Available data:
++++++++

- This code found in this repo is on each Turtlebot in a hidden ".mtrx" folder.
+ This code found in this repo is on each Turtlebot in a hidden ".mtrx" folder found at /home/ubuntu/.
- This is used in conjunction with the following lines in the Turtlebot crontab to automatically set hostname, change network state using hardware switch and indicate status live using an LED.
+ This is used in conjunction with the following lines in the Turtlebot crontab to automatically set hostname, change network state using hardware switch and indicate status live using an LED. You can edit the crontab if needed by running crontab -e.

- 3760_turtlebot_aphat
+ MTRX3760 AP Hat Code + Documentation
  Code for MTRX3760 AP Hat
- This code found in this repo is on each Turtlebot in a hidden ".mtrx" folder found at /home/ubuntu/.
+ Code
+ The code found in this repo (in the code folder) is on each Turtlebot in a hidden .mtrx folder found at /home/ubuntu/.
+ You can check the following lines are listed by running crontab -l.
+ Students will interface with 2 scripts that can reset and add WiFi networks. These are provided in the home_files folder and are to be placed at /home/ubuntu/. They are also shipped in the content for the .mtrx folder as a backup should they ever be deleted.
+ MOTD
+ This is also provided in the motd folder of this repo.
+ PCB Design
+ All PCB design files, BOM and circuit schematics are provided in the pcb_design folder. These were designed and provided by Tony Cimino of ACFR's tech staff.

++++++++

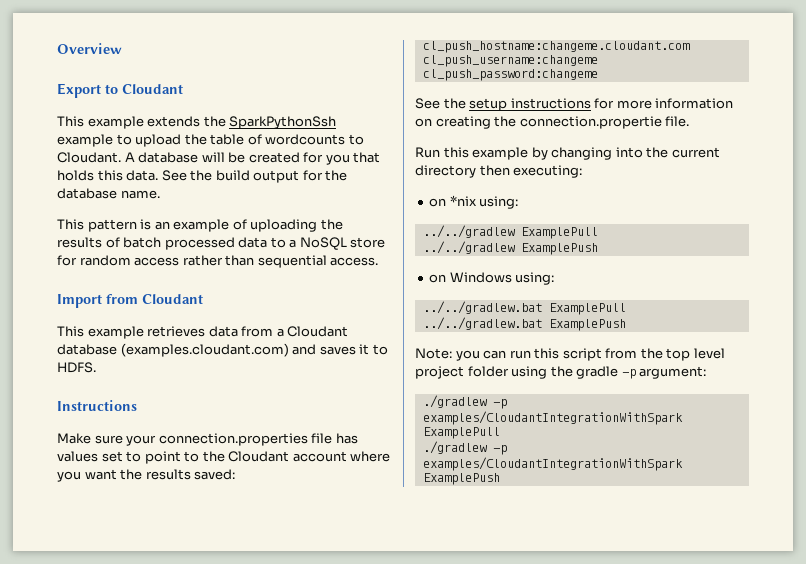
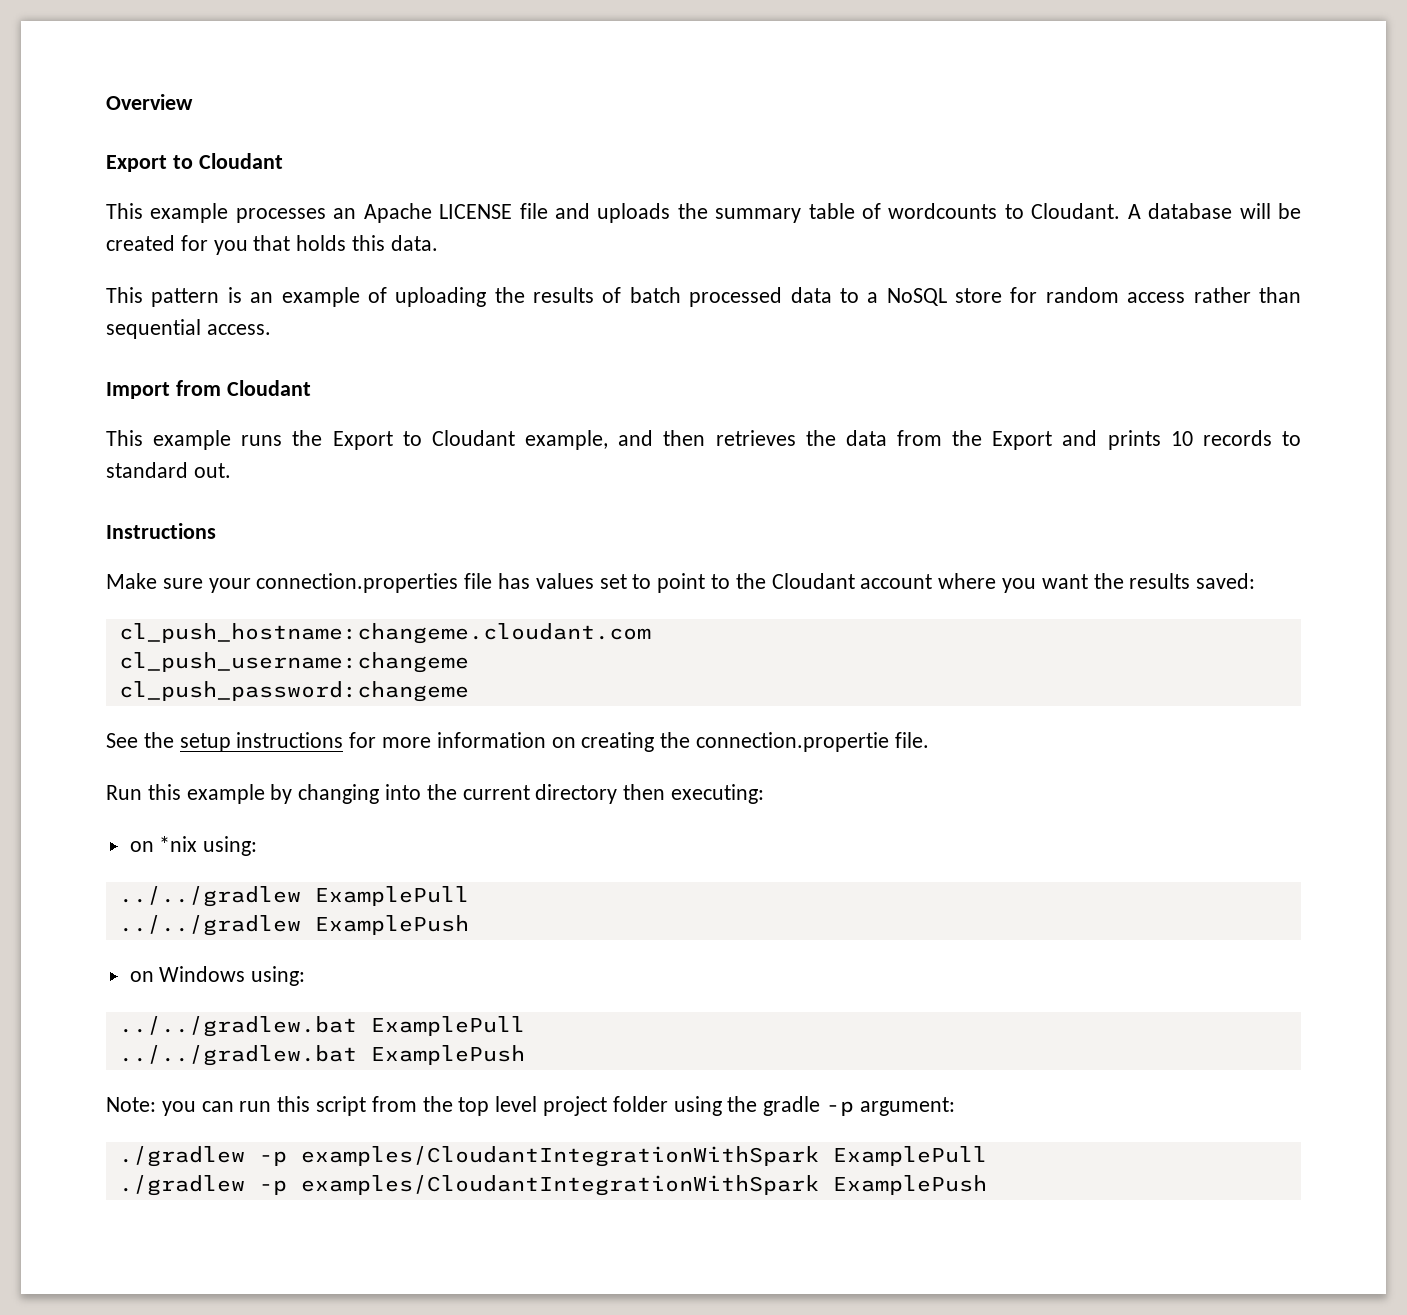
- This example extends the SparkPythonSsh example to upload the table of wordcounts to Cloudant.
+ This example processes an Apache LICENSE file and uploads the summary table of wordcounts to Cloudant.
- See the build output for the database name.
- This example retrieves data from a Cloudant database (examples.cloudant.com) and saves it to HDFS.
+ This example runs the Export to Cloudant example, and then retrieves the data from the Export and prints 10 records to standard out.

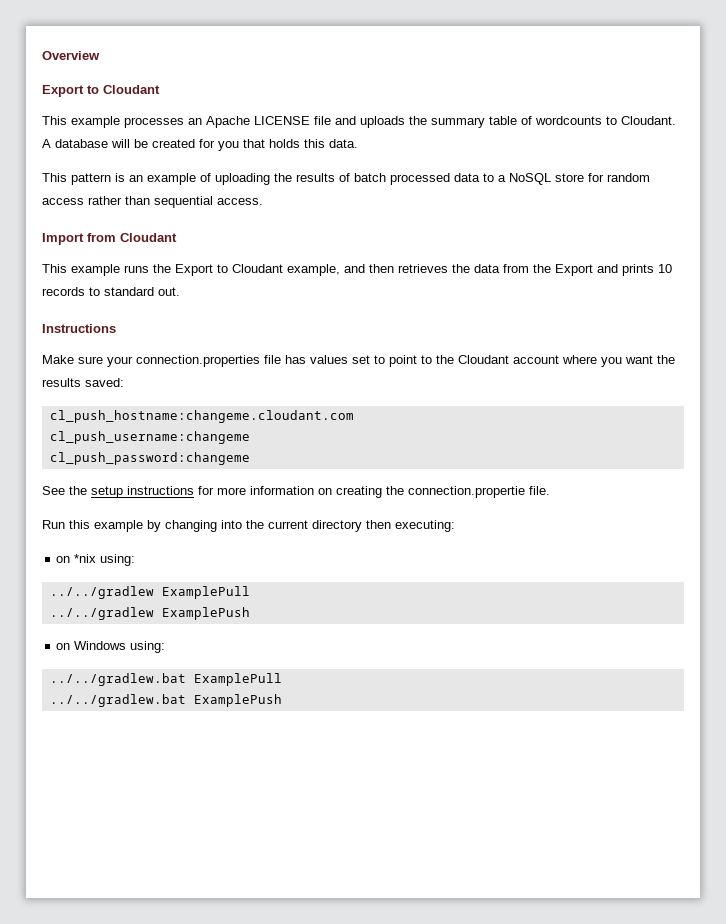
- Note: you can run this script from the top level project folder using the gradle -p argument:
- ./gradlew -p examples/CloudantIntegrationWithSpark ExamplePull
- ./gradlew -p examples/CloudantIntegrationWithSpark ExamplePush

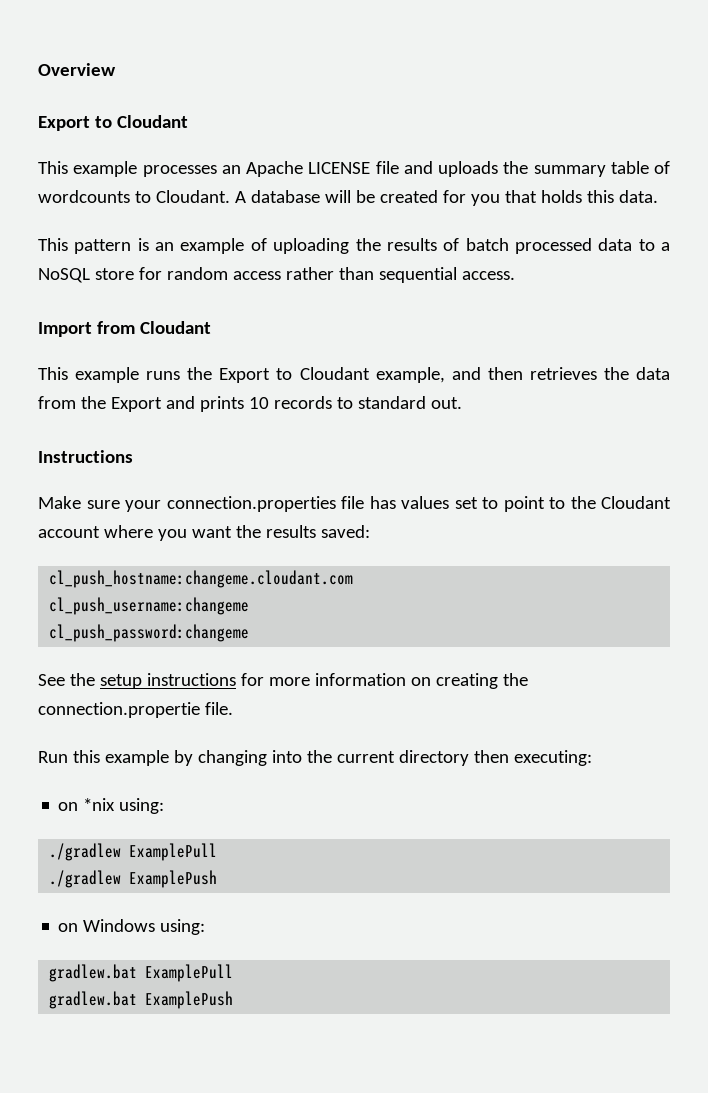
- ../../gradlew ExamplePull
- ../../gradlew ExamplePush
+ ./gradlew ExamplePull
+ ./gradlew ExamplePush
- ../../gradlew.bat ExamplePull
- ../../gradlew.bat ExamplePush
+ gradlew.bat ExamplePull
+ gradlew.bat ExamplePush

++++++++

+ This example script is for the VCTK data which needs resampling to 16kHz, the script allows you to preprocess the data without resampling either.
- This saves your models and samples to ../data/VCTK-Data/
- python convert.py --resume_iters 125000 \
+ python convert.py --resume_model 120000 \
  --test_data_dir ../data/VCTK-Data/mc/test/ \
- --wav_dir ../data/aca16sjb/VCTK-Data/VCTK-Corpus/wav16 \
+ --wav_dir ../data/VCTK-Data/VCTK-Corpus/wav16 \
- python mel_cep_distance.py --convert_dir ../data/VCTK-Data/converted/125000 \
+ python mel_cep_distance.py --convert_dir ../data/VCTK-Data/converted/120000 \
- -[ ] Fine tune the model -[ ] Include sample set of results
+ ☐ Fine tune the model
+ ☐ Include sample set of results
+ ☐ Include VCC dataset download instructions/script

++++++++

Exercise directions: Where the listing above reaches the line that contains "--wav_dir ../data/VCTK-Data/VCTK-Corpus/wav16 \", start retyping, and finish with the line that contains "dataset download instructions/script"; reproduce those lines exactly and no others.

Worked solution:
+ --wav_dir ../data/VCTK-Data/VCTK-Corpus/wav16 \
- python mel_cep_distance.py --convert_dir ../data/VCTK-Data/converted/125000 \
+ python mel_cep_distance.py --convert_dir ../data/VCTK-Data/converted/120000 \
- -[ ] Fine tune the model -[ ] Include sample set of results
+ ☐ Fine tune the model
+ ☐ Include sample set of results
+ ☐ Include VCC dataset download instructions/script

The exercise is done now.